EXERCISE DIRECTIONS: Every line of the data below that holds the string "nbSlice" needs to be reported.

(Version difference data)
"""

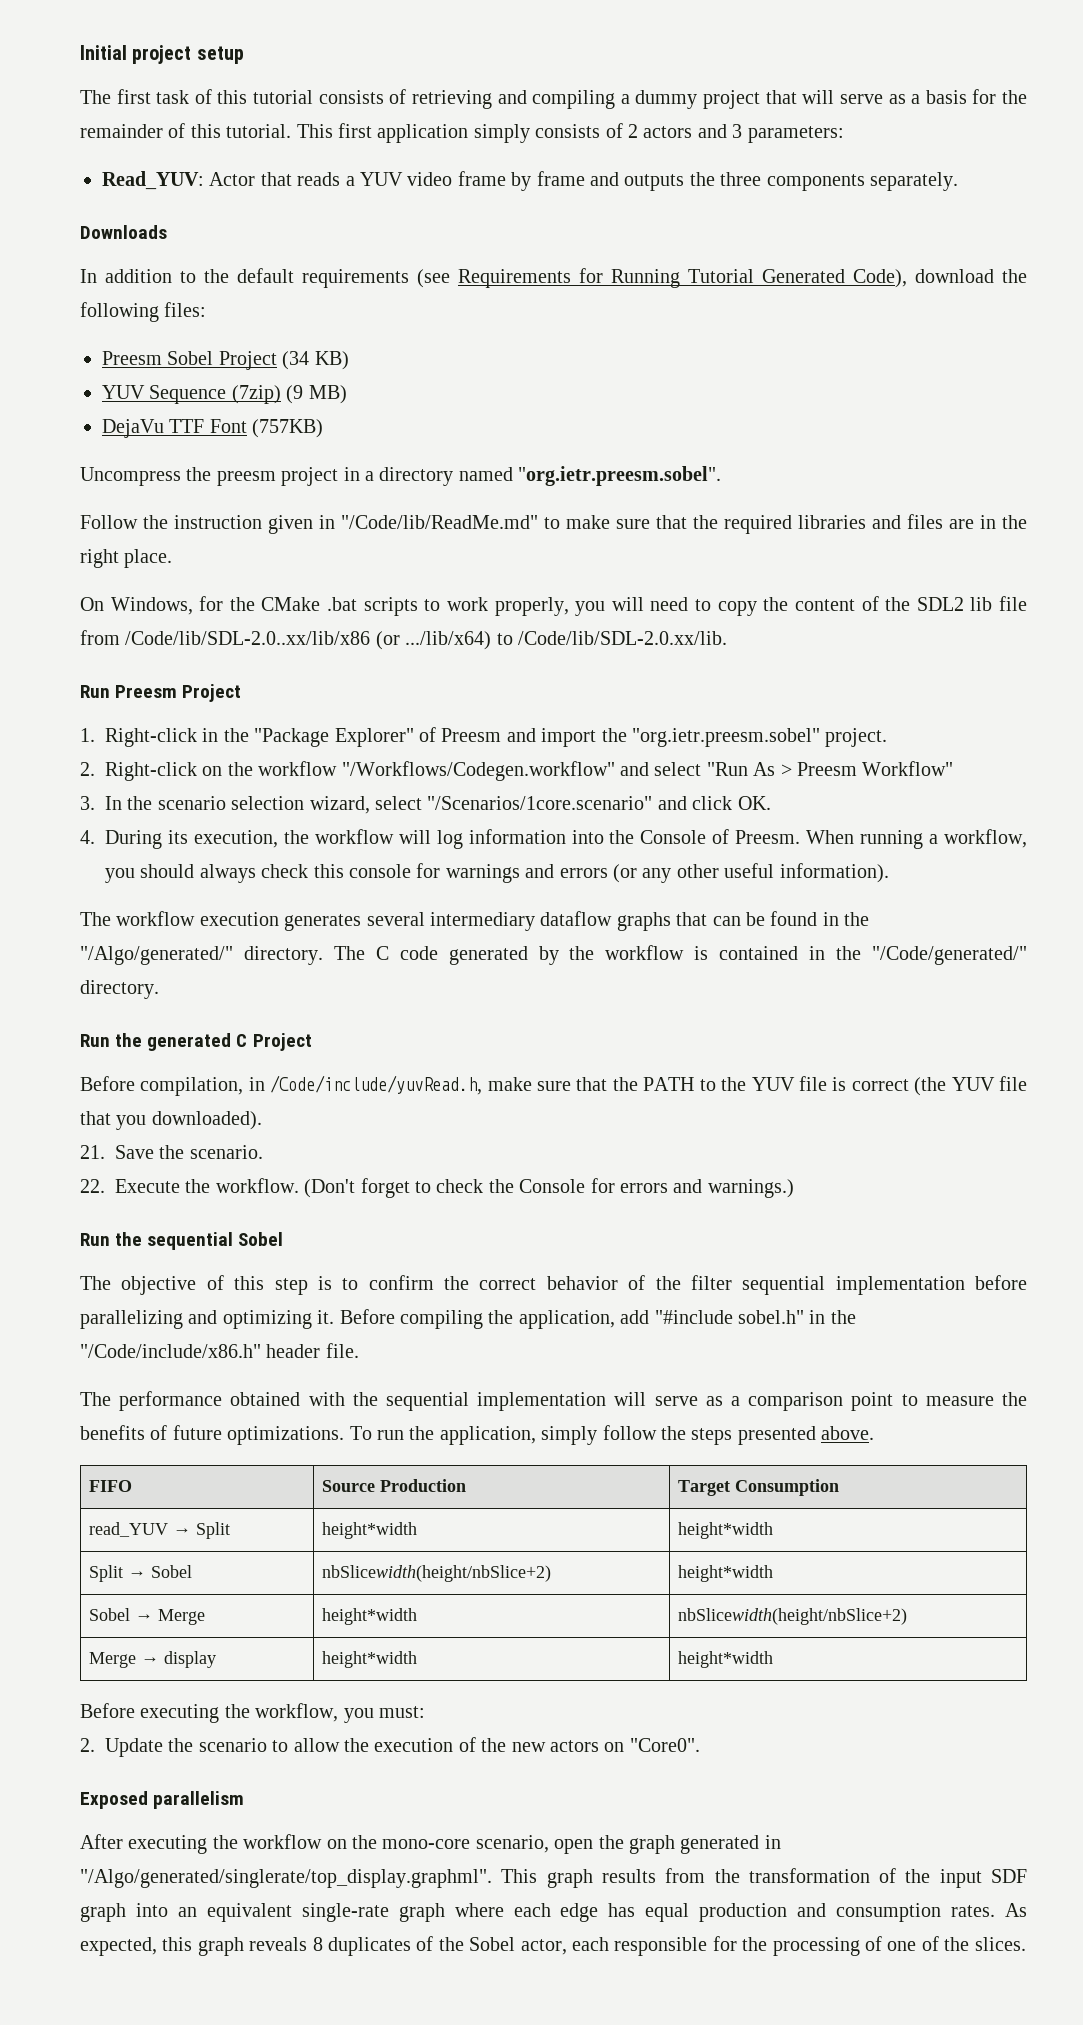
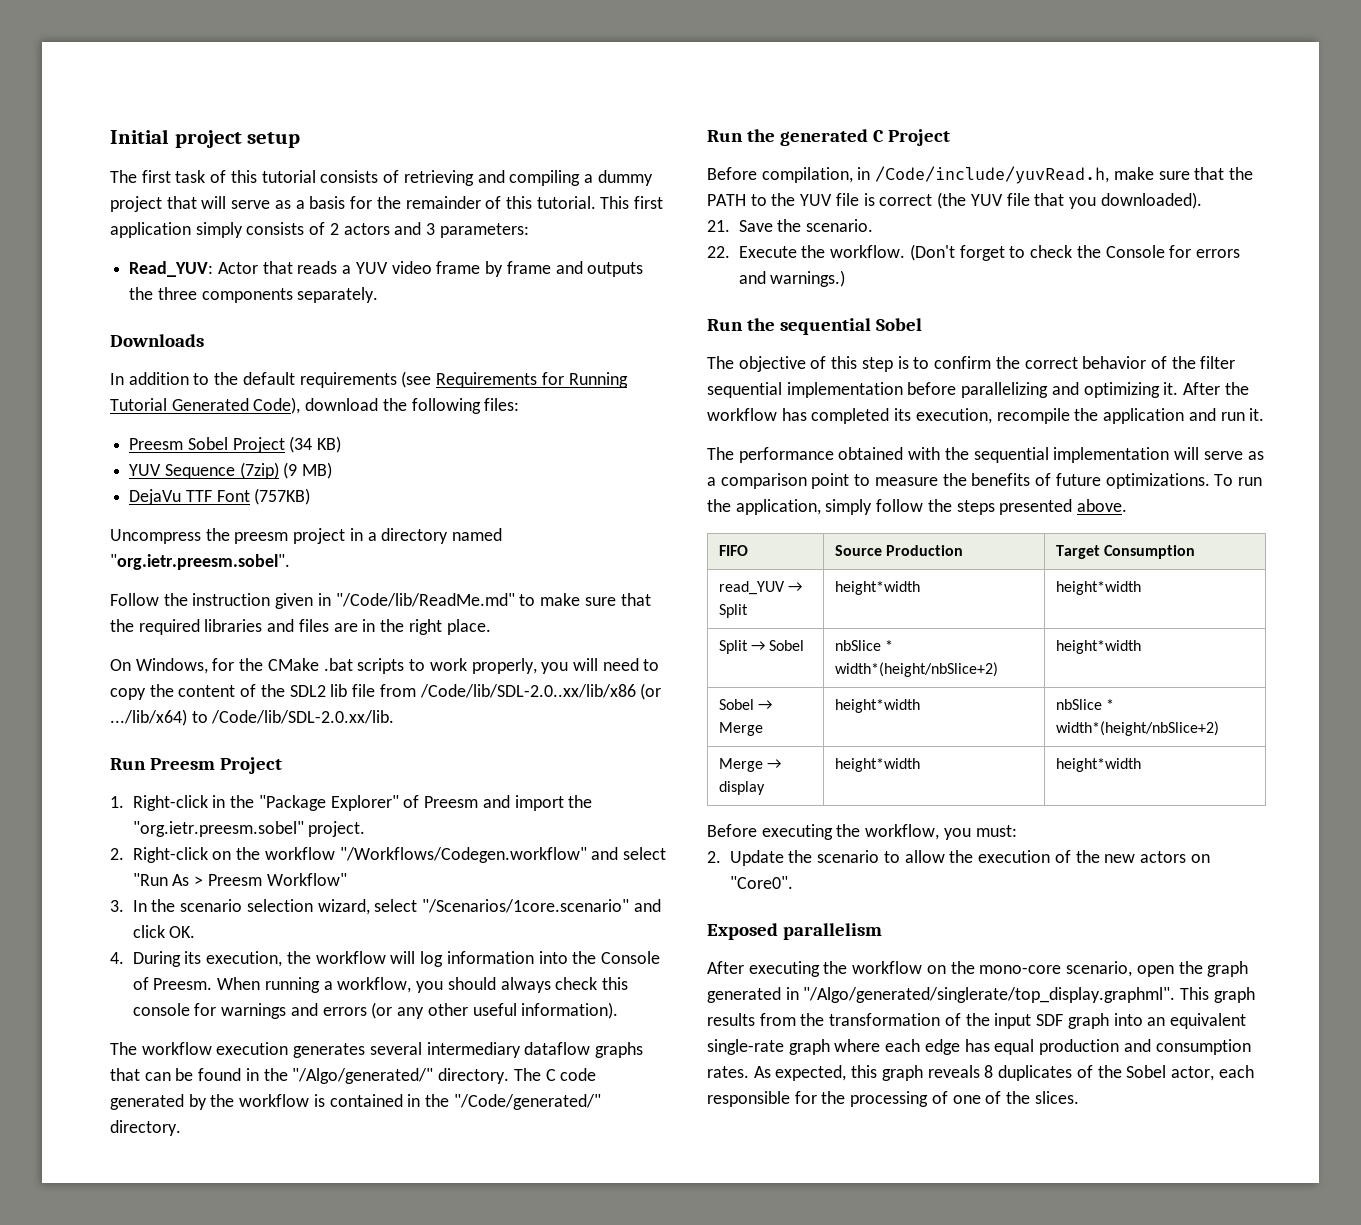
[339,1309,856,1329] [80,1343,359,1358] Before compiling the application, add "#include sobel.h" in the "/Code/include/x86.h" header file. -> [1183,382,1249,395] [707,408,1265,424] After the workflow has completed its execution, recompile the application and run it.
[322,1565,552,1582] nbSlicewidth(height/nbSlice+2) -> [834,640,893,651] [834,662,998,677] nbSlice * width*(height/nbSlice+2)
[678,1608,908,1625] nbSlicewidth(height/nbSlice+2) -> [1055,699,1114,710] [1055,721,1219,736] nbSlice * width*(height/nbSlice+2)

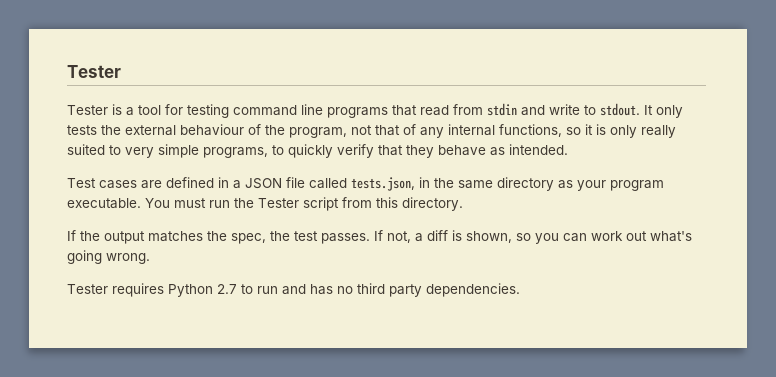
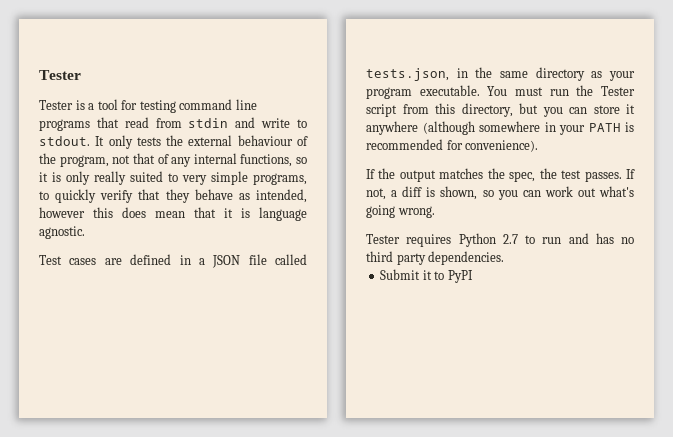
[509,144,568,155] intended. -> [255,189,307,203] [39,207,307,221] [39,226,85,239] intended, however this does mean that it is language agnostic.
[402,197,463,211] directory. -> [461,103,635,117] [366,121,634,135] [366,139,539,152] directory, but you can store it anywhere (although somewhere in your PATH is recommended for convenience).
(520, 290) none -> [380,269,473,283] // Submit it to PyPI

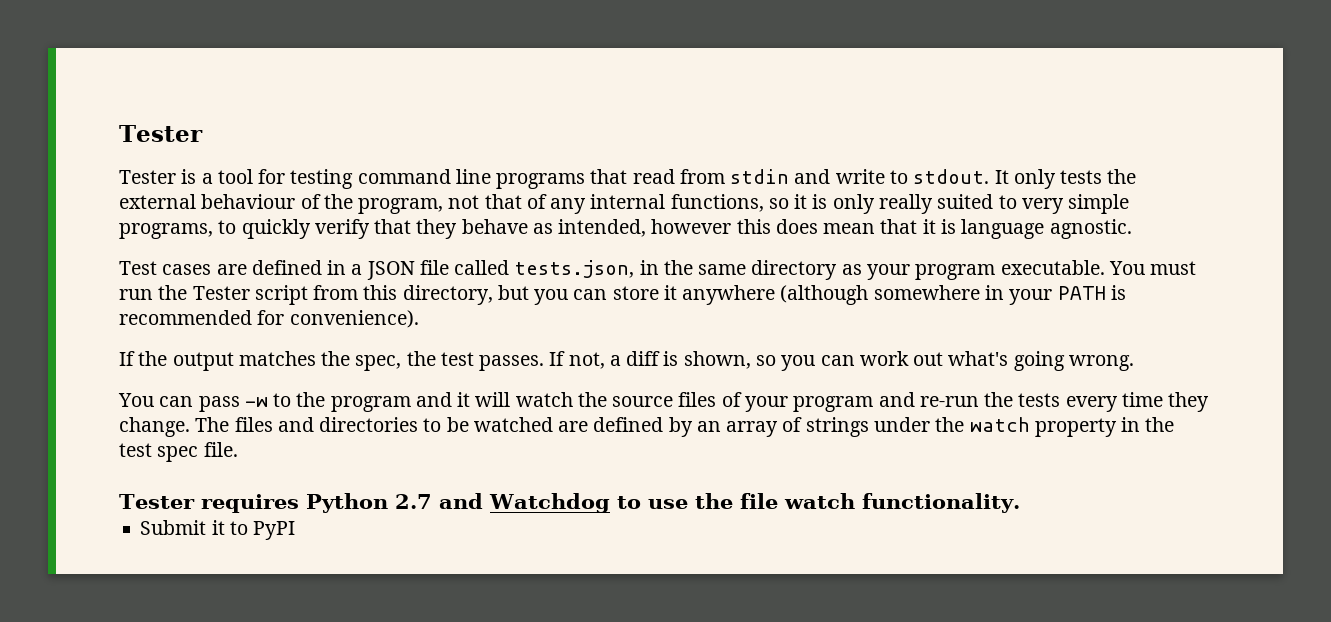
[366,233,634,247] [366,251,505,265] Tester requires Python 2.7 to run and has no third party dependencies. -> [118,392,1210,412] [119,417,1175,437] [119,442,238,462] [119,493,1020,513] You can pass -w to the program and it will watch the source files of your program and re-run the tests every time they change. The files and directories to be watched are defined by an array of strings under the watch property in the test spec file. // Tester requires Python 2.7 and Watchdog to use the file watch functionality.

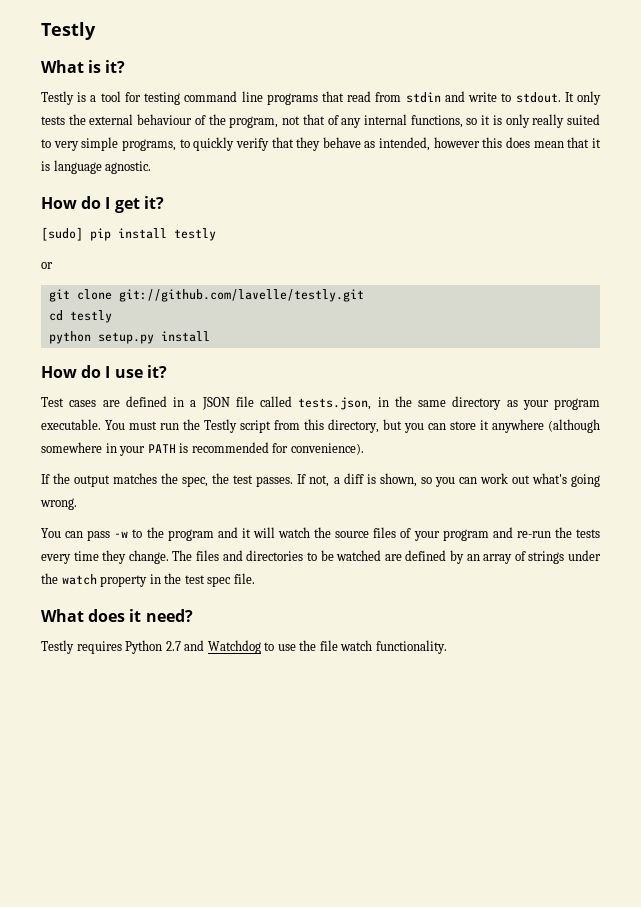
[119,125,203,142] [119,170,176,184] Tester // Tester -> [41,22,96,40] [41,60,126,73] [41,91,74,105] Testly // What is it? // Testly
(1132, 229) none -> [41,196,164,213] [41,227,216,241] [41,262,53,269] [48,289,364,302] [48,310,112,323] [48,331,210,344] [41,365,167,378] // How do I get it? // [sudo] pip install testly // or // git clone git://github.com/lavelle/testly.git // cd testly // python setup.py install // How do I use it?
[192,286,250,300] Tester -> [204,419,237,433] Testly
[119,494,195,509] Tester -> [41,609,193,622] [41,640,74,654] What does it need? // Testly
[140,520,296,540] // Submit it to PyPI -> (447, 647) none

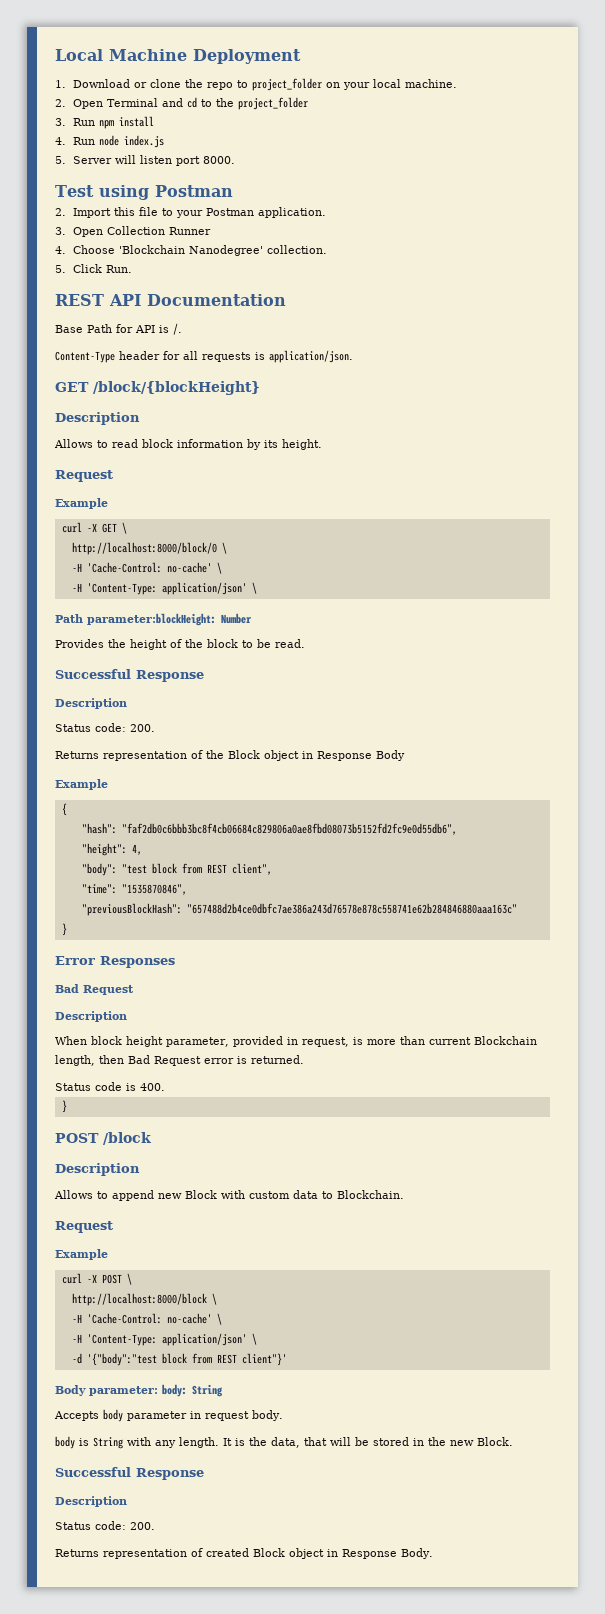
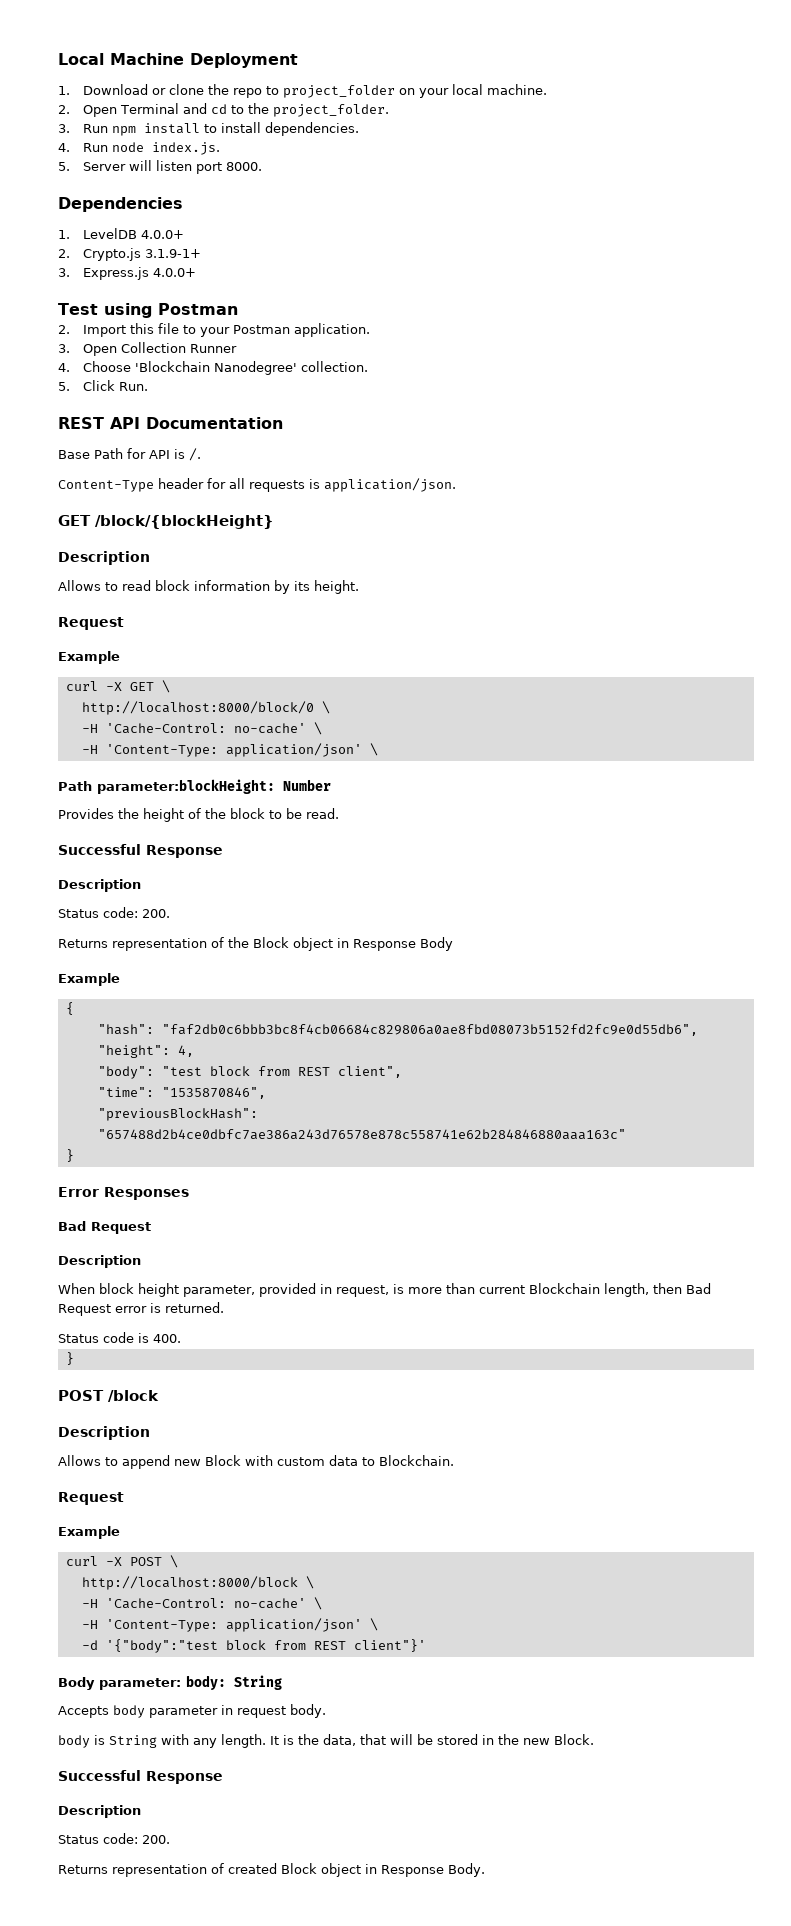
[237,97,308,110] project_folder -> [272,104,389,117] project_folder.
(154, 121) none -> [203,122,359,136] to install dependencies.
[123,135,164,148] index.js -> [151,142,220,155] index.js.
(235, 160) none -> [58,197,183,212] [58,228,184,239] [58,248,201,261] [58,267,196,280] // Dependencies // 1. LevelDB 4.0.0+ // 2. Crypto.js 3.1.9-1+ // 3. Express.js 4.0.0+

"""

OUTPUT FOR THIS TASK:
[322,1565,552,1582] nbSlicewidth(height/nbSlice+2) -> [834,640,893,651] [834,662,998,677] nbSlice * width*(height/nbSlice+2)
[678,1608,908,1625] nbSlicewidth(height/nbSlice+2) -> [1055,699,1114,710] [1055,721,1219,736] nbSlice * width*(height/nbSlice+2)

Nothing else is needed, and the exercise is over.